Output verbatim the lines beginning at the one that contains "(334, 1344) none" and ending at the last line of the material, inclusive of both.

▸ Provided data:
-=-=-

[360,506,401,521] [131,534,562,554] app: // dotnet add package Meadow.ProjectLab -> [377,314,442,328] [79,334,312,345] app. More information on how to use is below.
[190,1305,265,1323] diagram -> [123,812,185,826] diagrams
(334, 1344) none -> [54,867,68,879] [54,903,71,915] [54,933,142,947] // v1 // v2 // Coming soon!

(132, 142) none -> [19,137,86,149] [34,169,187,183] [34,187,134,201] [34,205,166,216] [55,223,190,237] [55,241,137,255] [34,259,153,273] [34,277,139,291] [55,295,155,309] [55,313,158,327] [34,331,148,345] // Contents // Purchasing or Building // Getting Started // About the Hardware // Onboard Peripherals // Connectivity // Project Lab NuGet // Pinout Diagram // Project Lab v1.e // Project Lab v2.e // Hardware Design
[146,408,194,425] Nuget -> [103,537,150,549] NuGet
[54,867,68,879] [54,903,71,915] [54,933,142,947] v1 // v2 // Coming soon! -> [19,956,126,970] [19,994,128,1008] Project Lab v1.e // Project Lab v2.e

-=-=-

▸ Problem solution:
(334, 1344) none -> [54,867,68,879] [54,903,71,915] [54,933,142,947] // v1 // v2 // Coming soon!

(132, 142) none -> [19,137,86,149] [34,169,187,183] [34,187,134,201] [34,205,166,216] [55,223,190,237] [55,241,137,255] [34,259,153,273] [34,277,139,291] [55,295,155,309] [55,313,158,327] [34,331,148,345] // Contents // Purchasing or Building // Getting Started // About the Hardware // Onboard Peripherals // Connectivity // Project Lab NuGet // Pinout Diagram // Project Lab v1.e // Project Lab v2.e // Hardware Design
[146,408,194,425] Nuget -> [103,537,150,549] NuGet
[54,867,68,879] [54,903,71,915] [54,933,142,947] v1 // v2 // Coming soon! -> [19,956,126,970] [19,994,128,1008] Project Lab v1.e // Project Lab v2.e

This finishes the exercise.